- GIVEN INFORMATION:
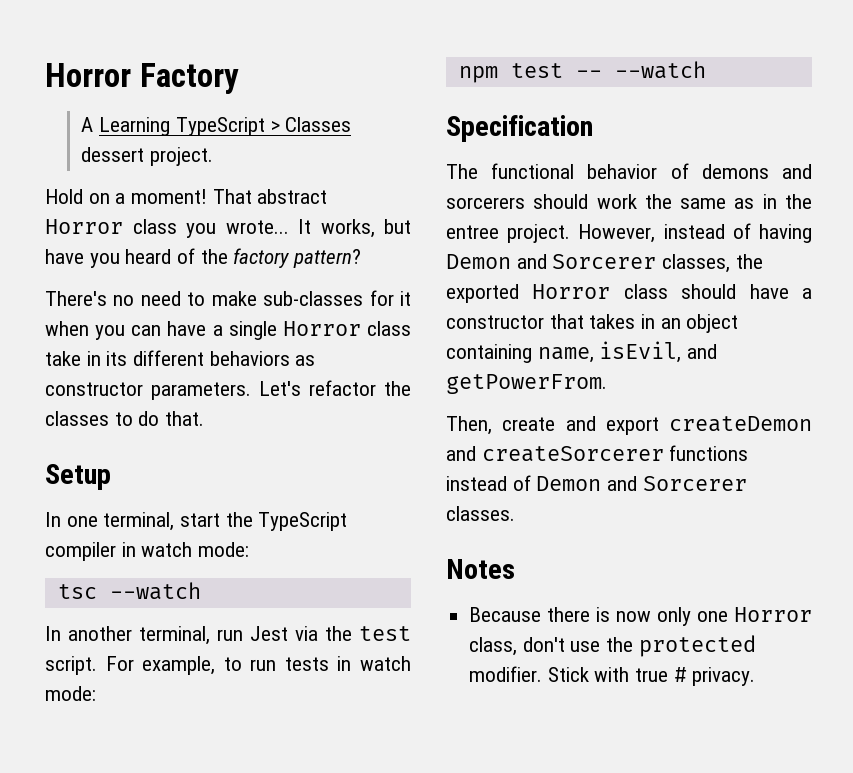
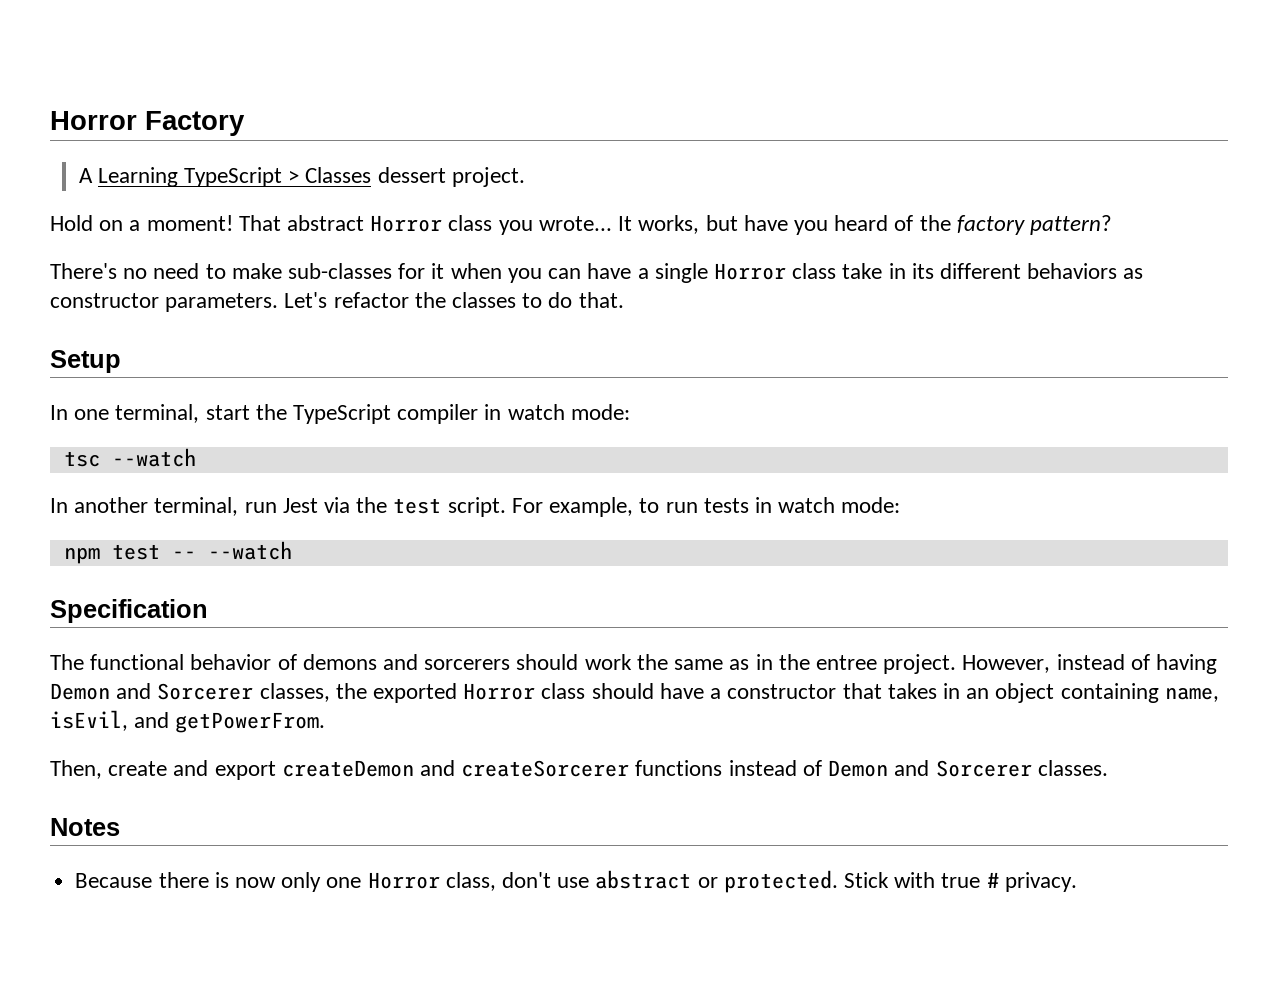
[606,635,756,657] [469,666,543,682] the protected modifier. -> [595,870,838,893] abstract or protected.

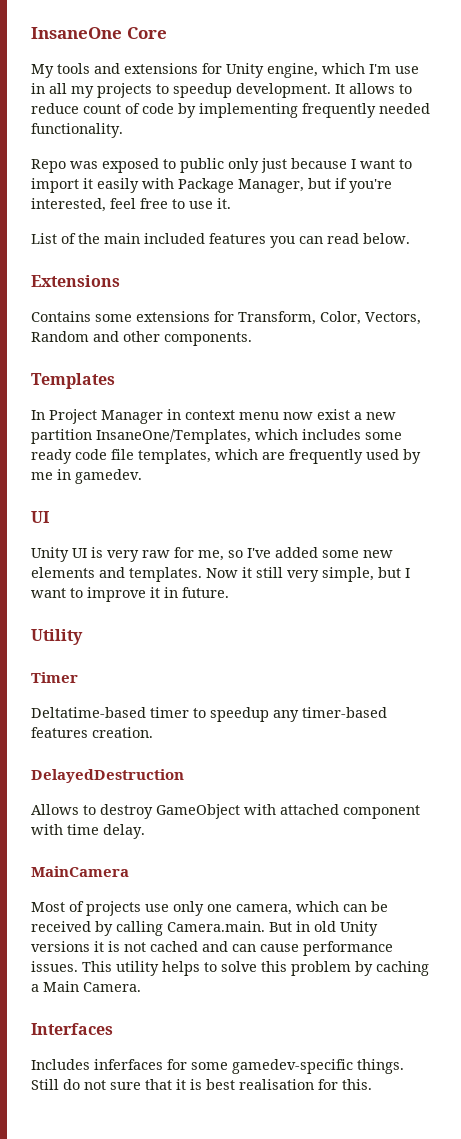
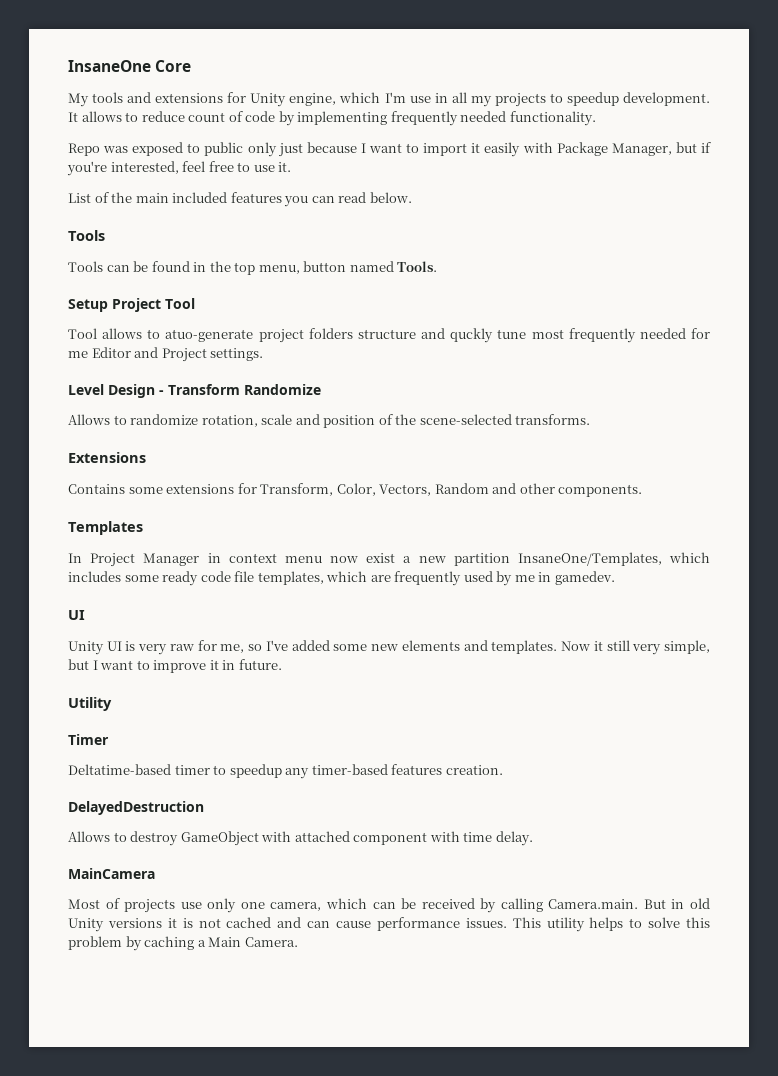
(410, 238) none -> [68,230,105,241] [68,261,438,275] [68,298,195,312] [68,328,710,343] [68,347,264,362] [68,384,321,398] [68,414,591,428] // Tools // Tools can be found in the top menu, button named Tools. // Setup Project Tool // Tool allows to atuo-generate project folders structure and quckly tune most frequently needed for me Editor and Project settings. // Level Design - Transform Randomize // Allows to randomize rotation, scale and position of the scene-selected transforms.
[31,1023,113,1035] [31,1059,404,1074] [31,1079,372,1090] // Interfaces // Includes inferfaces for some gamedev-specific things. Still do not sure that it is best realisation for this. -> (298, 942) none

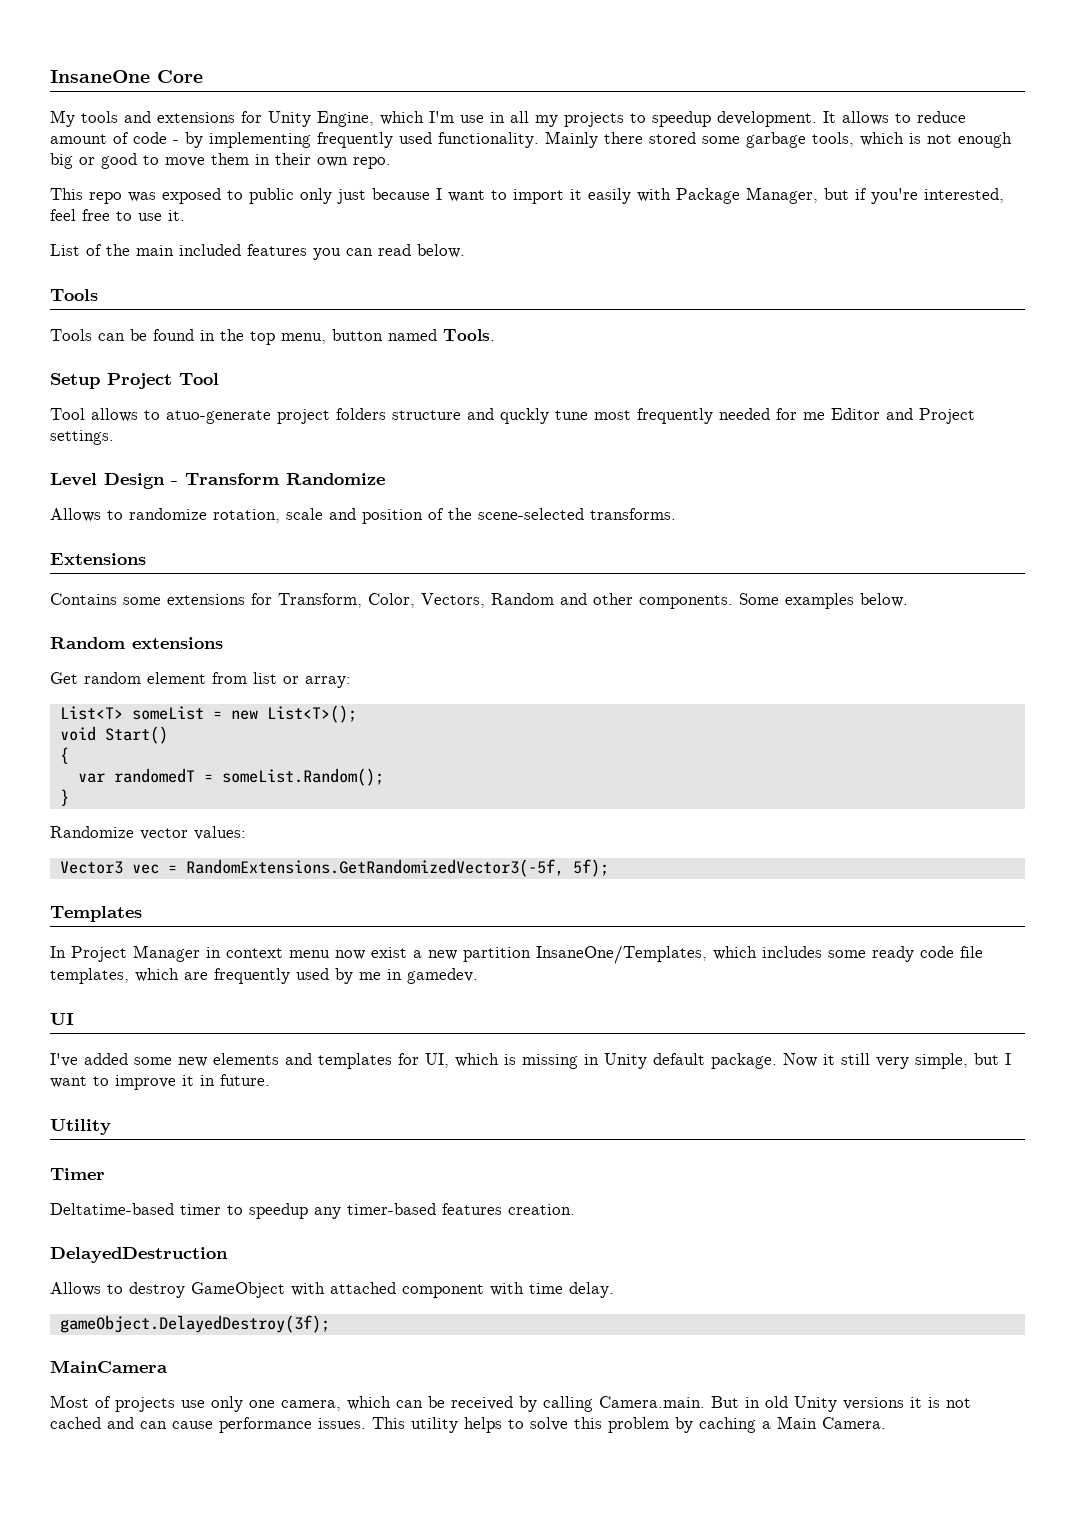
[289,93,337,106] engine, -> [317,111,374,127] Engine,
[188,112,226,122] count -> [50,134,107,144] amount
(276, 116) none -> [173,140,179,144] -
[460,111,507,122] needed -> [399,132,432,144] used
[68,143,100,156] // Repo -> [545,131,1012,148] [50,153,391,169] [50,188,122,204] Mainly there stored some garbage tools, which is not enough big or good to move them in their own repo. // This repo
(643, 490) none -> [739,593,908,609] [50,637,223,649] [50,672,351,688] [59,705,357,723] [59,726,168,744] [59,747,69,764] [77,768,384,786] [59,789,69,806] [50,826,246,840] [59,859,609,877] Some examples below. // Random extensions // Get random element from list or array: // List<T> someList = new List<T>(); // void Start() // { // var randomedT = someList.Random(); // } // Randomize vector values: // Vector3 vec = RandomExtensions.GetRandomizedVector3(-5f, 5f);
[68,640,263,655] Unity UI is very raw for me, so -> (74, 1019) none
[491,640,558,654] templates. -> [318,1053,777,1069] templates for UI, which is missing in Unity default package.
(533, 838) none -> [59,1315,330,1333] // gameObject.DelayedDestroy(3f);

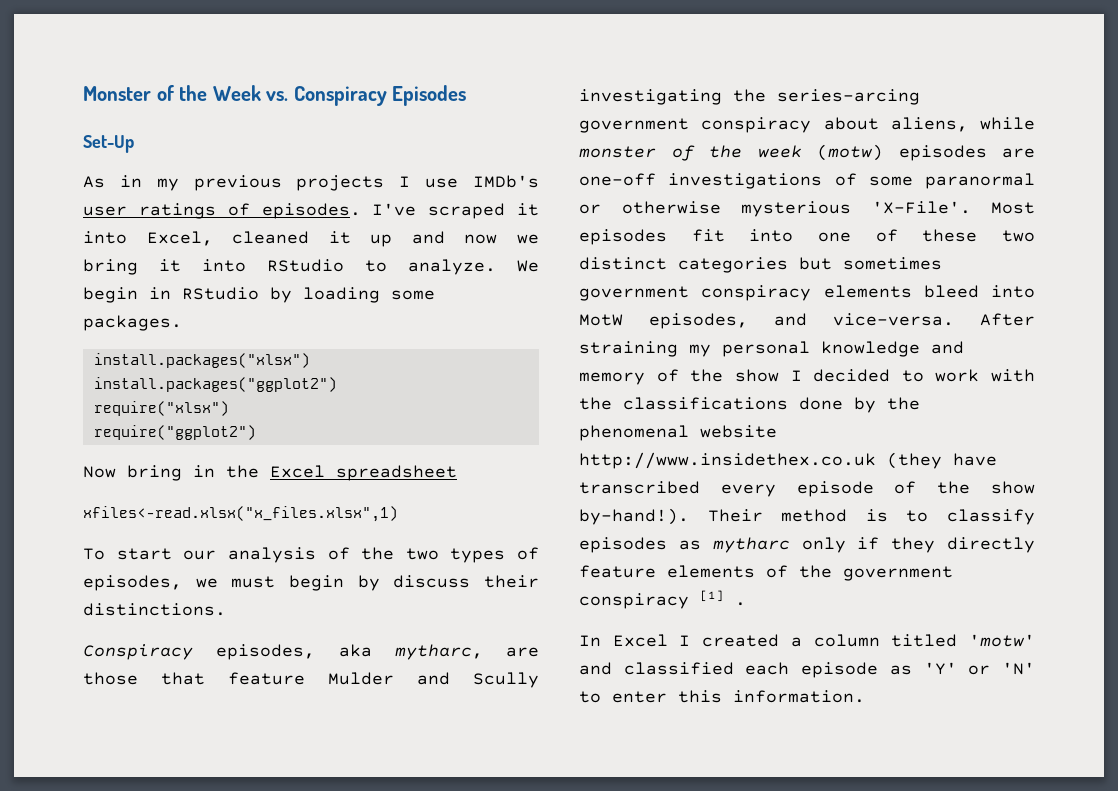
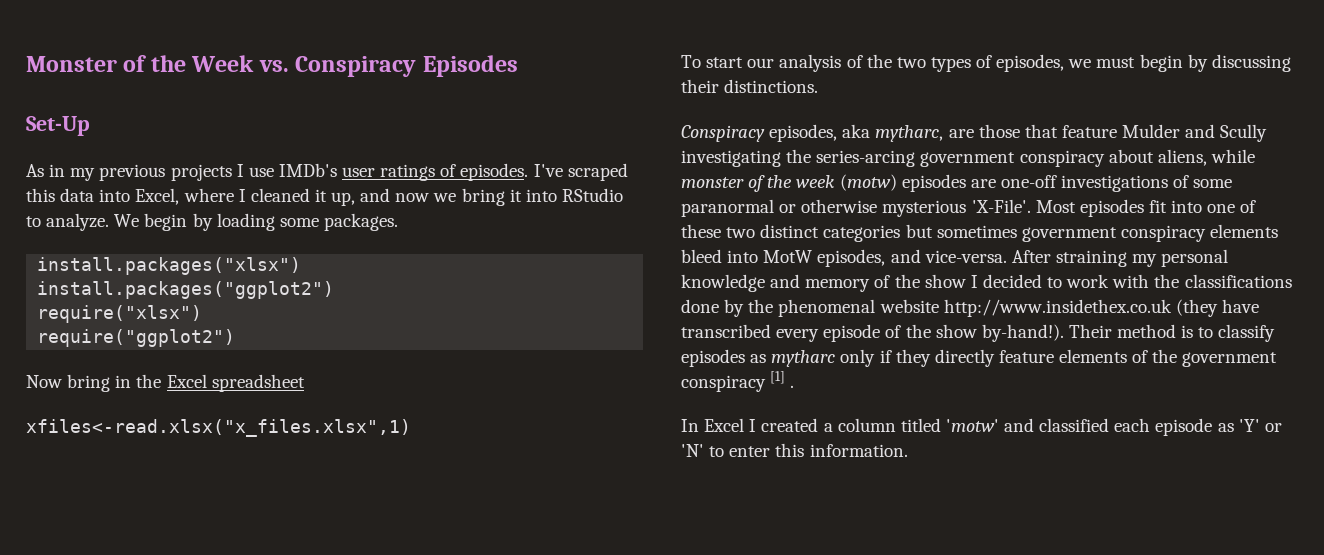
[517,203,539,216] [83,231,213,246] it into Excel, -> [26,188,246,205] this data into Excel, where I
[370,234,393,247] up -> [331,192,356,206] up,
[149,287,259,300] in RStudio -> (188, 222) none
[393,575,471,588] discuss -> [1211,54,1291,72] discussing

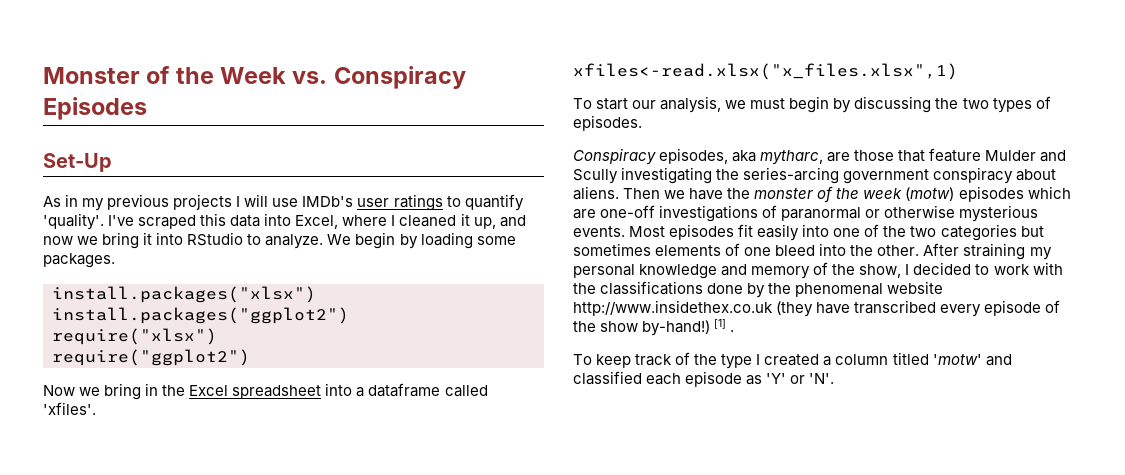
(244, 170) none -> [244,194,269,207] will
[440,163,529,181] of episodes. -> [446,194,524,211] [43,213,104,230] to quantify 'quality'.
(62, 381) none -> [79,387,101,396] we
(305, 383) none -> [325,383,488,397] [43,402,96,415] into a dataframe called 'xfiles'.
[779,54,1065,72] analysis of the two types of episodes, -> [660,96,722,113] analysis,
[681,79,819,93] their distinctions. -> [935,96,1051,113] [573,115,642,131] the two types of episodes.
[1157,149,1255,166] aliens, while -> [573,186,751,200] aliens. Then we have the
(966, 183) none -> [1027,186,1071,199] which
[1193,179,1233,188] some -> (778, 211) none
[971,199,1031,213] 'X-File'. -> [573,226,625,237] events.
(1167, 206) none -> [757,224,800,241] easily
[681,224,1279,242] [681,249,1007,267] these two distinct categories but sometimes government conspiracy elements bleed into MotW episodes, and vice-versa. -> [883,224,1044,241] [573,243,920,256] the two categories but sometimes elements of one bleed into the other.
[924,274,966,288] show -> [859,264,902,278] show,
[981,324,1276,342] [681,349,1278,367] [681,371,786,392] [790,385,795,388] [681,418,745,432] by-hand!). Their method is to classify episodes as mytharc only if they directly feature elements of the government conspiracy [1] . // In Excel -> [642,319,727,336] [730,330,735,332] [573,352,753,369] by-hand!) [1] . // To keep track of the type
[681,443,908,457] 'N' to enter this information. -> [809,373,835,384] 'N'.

- TASK REQUIREMENTS:
Say how many lines of the records contain the word "which", and give no other output.

- RESPONSE:
3